[[ Stored data open ]]

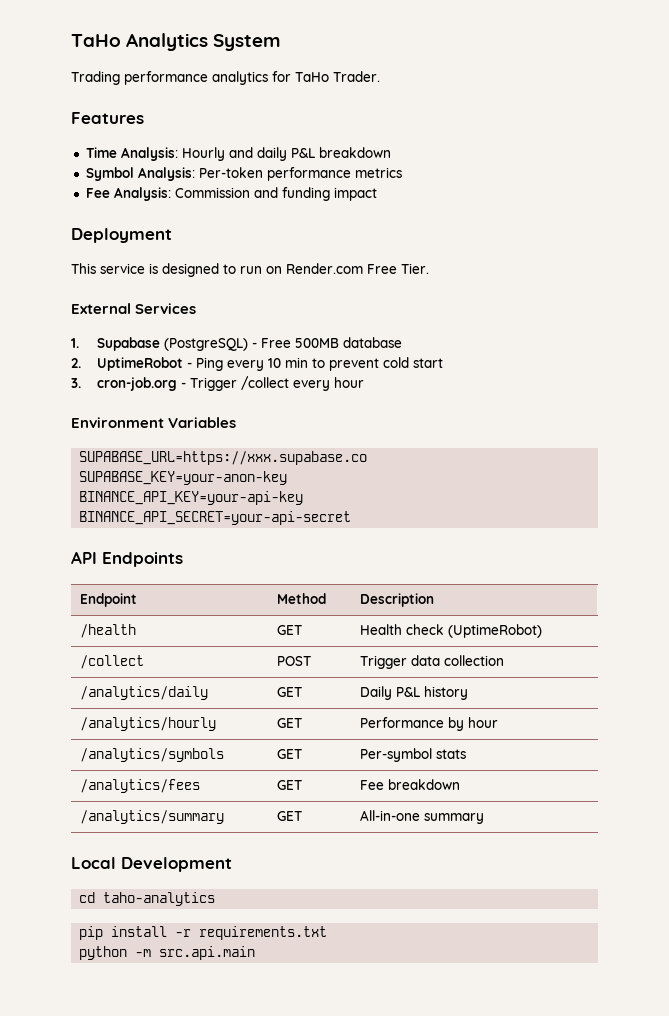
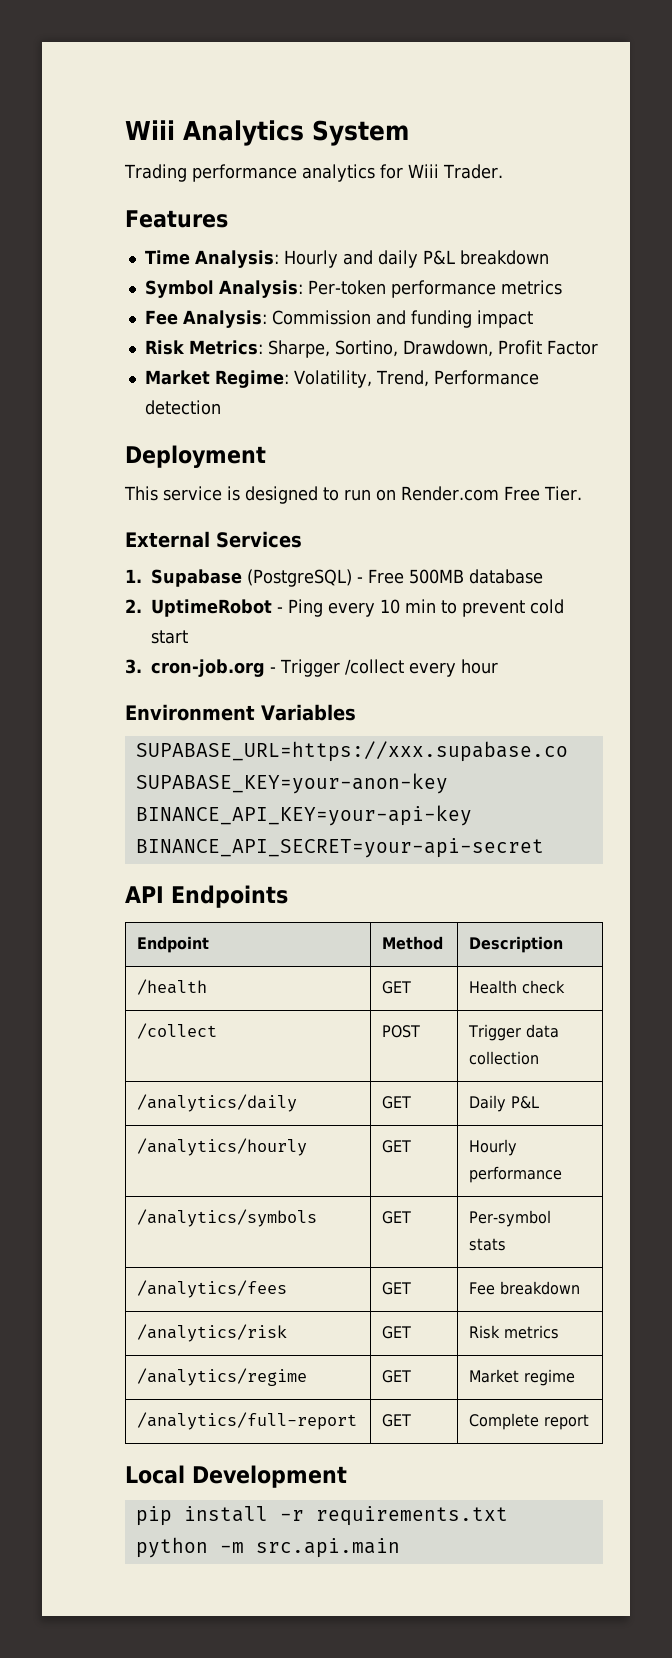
- TaHo Analytics System
+ Wiii Analytics System
- Trading performance analytics for TaHo Trader.
+ Trading performance analytics for Wiii Trader.
+ Risk Metrics: Sharpe, Sortino, Drawdown, Profit Factor
+ Market Regime: Volatility, Trend, Performance detection
- /health | GET | Health check (UptimeRobot)
+ /health | GET | Health check
- /analytics/daily | GET | Daily P&L history
+ /analytics/daily | GET | Daily P&L
- /analytics/hourly | GET | Performance by hour
+ /analytics/hourly | GET | Hourly performance
- /analytics/summary | GET | All-in-one summary
+ /analytics/risk | GET | Risk metrics
+ /analytics/regime | GET | Market regime
+ /analytics/full-report | GET | Complete report
- cd taho-analytics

[[ Stored data closed ]]

Output the entries verbatim but drop the images.

» Reply
- TaHo Analytics System
+ Wiii Analytics System
- Trading performance analytics for TaHo Trader.
+ Trading performance analytics for Wiii Trader.
+ Risk Metrics: Sharpe, Sortino, Drawdown, Profit Factor
+ Market Regime: Volatility, Trend, Performance detection
- /health | GET | Health check (UptimeRobot)
+ /health | GET | Health check
- /analytics/daily | GET | Daily P&L history
+ /analytics/daily | GET | Daily P&L
- /analytics/hourly | GET | Performance by hour
+ /analytics/hourly | GET | Hourly performance
- /analytics/summary | GET | All-in-one summary
+ /analytics/risk | GET | Risk metrics
+ /analytics/regime | GET | Market regime
+ /analytics/full-report | GET | Complete report
- cd taho-analytics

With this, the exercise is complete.